Bei den Reifen haben die Fahrer erneut die Qual der Wahl, Foto: Sutton
Bei den Reifen haben die Fahrer erneut die Qual der Wahl, Foto: Sutton

Spannend wurde es im vergangenen Jahr, als Red Bull und Ferrari gegen McLaren unterlagen, weil man versuchte eine Ein-Stopp-Strategie durchzuziehen. Hamilton war jedoch auf zwei Stopps und damit wesentlich aggressiver unterwegs, was sich am Ende klar auszahlte. Da man einfach überholen kann, ist die Position auf der Strecke nicht immer so wichtig wie auf anderen Kursen. Wichtig ist nur, dass man sein eigenes Rennen und vor allem seine eigene Pace fahren kann - abgerechnet wird auf dem Circuit Gilles Villeneuve immer erst ganz zum Schluss. Für Piloten, die sich vielleicht nicht so gut wie erhofft qualifiziert haben, heißt das, dass man durchaus auf eine alternative Strategie setzen kann, um sich freie Fahrt zu verschaffen - damit ist am Ende des Tages dann immer noch Erfolg möglich.

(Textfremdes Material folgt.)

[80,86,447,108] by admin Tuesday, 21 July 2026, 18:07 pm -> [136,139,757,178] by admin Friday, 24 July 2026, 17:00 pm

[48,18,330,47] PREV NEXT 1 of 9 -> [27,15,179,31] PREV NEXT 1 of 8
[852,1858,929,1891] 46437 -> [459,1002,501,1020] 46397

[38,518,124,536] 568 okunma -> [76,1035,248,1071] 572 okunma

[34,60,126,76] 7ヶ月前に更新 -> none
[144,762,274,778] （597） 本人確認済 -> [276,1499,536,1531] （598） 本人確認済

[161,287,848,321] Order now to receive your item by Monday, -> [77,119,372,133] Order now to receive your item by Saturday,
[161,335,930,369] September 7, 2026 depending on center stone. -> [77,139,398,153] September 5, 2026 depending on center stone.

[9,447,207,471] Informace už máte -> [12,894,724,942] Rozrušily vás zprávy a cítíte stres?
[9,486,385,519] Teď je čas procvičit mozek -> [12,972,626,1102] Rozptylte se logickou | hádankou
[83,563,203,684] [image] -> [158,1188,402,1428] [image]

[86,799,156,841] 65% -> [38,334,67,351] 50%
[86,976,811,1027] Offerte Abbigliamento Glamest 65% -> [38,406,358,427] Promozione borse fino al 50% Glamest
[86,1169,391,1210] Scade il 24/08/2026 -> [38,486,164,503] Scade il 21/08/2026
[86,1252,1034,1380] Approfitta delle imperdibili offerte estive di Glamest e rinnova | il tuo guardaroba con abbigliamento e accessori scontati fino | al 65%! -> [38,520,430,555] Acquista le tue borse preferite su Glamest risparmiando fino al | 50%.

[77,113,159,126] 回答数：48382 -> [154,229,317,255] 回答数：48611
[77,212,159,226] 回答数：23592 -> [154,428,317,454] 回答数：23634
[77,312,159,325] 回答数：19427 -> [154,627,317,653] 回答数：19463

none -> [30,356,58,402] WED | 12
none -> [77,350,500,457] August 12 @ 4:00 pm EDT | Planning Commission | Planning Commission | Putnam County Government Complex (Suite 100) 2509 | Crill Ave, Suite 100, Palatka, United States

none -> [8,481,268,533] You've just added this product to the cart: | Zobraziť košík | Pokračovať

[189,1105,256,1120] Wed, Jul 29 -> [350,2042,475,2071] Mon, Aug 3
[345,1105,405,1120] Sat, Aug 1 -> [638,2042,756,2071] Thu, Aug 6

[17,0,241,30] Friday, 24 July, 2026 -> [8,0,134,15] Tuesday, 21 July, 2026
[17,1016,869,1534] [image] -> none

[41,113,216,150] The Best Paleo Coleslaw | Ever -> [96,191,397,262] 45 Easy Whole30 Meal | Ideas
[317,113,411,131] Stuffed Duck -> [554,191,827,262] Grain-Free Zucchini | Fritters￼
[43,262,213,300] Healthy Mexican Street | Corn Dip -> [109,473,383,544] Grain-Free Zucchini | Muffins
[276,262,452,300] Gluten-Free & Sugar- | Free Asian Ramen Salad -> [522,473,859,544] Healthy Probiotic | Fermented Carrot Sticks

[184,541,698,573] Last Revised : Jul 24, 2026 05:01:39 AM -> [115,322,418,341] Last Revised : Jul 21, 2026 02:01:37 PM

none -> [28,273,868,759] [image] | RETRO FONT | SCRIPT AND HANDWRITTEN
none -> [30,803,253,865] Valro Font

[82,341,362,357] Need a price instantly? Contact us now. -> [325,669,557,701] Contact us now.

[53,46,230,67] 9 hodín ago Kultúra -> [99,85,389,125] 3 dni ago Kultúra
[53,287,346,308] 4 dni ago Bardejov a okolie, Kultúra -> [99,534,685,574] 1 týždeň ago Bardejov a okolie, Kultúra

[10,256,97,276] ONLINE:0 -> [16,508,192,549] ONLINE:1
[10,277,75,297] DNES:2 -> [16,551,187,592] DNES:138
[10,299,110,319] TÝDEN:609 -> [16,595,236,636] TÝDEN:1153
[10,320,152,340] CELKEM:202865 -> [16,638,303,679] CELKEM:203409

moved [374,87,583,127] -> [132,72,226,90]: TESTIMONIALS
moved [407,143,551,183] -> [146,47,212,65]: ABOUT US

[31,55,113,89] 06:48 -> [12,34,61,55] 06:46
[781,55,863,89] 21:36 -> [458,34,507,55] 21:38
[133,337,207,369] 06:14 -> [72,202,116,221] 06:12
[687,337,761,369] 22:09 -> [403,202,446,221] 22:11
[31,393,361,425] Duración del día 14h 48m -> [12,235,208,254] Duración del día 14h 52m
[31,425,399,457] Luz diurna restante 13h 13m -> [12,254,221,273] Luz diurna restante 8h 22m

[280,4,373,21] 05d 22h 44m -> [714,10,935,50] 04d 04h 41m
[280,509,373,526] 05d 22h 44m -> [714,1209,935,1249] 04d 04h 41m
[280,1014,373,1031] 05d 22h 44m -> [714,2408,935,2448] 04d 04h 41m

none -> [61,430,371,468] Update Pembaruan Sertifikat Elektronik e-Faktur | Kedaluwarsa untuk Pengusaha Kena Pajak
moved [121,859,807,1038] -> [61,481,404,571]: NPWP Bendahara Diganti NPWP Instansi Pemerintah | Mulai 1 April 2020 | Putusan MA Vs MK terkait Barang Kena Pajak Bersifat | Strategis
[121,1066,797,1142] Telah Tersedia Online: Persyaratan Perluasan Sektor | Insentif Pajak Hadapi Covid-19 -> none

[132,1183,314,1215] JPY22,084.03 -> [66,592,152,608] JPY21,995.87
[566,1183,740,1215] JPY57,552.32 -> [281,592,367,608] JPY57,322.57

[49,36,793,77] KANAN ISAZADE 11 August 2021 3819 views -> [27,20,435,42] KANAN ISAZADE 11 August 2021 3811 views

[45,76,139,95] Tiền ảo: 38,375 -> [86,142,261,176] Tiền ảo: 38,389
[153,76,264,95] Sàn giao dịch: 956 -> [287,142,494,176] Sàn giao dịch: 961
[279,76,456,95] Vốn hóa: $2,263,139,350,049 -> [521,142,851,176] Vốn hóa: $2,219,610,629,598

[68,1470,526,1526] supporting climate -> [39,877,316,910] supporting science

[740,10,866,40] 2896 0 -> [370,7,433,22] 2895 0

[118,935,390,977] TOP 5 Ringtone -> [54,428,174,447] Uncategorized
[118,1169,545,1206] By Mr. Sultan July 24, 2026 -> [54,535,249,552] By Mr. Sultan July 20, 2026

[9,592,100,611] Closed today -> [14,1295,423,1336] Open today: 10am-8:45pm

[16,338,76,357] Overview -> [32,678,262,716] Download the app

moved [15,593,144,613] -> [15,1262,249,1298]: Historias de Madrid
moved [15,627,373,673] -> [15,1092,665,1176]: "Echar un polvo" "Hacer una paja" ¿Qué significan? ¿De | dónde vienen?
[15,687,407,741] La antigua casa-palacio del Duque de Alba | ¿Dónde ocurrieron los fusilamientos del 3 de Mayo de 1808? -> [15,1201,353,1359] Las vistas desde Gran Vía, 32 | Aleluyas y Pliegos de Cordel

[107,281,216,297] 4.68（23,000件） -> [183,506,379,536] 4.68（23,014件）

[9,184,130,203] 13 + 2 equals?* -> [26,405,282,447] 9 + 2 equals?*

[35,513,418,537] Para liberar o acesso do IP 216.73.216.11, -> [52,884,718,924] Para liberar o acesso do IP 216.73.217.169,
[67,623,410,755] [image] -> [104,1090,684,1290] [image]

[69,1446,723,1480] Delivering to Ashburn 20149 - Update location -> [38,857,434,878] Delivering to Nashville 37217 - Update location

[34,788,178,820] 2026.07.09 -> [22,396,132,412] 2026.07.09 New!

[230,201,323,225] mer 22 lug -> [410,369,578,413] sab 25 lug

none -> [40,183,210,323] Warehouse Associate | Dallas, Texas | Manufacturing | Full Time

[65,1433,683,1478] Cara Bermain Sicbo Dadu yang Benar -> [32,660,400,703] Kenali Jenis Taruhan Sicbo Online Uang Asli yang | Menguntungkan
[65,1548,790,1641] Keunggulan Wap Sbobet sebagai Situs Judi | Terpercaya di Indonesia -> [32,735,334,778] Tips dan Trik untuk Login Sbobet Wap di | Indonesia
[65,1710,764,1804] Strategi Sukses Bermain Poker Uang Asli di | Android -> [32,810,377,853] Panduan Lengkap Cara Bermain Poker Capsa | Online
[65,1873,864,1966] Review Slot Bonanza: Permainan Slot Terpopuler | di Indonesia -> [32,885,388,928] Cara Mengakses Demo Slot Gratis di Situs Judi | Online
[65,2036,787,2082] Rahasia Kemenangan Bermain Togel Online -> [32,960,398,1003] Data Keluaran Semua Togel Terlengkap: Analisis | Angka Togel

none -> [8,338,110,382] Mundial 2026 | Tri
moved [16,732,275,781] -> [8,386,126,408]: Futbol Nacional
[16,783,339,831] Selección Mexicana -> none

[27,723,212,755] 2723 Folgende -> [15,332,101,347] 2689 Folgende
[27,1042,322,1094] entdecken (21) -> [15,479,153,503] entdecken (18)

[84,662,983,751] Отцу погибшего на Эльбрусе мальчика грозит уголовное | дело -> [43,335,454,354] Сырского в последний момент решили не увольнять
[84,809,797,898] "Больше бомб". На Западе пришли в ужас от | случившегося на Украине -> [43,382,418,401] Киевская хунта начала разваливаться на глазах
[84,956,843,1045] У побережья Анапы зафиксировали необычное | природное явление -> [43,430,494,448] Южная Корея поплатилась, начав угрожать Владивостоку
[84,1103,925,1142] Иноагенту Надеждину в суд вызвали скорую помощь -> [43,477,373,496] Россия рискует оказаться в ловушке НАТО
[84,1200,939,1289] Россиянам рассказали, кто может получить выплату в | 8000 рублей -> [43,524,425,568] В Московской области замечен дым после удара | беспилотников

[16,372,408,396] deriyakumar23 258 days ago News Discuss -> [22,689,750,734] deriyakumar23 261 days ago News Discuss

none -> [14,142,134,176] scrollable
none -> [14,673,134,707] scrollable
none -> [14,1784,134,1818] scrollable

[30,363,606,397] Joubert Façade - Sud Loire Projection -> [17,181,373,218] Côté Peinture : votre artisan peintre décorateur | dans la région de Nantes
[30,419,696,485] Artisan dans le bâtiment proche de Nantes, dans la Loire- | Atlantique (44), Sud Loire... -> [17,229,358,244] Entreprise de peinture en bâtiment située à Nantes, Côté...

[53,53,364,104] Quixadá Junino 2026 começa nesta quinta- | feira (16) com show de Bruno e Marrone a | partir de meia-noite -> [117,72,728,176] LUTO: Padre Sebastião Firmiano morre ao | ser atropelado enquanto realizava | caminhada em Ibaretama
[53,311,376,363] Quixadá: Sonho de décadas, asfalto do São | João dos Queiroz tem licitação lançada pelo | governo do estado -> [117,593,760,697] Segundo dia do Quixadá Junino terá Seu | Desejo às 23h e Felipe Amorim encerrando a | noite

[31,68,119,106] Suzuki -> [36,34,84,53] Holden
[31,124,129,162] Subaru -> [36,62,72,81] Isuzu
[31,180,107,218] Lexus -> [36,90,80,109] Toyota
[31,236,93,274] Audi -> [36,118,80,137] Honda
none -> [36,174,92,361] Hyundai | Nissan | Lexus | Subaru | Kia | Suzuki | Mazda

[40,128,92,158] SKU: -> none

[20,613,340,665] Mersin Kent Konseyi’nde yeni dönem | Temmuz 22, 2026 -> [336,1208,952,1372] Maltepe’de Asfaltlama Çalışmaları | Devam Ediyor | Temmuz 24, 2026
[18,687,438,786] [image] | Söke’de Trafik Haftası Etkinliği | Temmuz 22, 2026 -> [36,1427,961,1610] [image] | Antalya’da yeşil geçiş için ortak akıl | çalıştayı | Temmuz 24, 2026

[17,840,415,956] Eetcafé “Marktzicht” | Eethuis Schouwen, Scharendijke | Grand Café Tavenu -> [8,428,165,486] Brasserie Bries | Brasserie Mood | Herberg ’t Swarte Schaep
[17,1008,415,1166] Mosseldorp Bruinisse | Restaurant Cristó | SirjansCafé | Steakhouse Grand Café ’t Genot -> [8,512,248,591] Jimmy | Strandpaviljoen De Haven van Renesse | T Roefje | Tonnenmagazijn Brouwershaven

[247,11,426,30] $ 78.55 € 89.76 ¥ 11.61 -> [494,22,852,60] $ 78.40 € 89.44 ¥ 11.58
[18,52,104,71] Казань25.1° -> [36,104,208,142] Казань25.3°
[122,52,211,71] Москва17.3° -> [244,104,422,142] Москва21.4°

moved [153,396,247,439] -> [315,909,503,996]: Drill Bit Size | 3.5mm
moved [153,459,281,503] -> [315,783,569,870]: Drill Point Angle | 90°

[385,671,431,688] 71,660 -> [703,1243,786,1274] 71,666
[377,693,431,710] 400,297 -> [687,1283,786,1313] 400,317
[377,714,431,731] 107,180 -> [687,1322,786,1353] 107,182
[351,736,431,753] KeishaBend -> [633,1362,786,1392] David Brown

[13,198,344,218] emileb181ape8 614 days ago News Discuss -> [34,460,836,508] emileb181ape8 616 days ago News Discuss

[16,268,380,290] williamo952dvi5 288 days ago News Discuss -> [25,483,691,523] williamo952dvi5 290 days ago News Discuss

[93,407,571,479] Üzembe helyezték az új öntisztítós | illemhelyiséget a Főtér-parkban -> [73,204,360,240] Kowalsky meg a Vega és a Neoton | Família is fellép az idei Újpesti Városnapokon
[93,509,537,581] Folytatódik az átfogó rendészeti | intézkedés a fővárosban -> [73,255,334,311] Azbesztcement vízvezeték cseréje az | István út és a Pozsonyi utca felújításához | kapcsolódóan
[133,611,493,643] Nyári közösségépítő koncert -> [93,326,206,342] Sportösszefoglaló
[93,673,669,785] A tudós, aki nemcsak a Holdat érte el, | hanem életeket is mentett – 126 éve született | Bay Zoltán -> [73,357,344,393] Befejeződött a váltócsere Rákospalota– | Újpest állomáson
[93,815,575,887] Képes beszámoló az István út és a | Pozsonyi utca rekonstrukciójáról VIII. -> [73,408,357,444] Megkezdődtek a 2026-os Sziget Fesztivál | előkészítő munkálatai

Zuletzt zeigte sich in Montreal immer wieder, dass man mit einem Stopp bis kurz vor Rennende zwar vor den Konkurrenten mit zwei Stopps lag, dann jedoch ob der deutlich langsameren Pace auf den gebrauchteren Reifen hinter die Gegner zurückfiel. Helfen könnte in so einer Situation aber ein Safety-Car, das man auf dem engen Straßenkurs nie außer Acht lassen darf. Mit 67 Prozent ist die Wahrscheinlichkeit für ein Ausrücken des Schrittmacherfahrzeugs sehr hoch - pro Rennen in Montreal gibt es im Schnitt 0,8 Safety-Car-Einsätze und bei sieben der letzten elf Grand Prix kam es auf die Strecke. Da die Strecke viele blinde Ecken und nah an der Strecke stehende Mauern beinhaltet, bleibt der Rennleitung mit Blick auf ein derartiges Einschreiten oftmals überhaupt keine andere Wahl.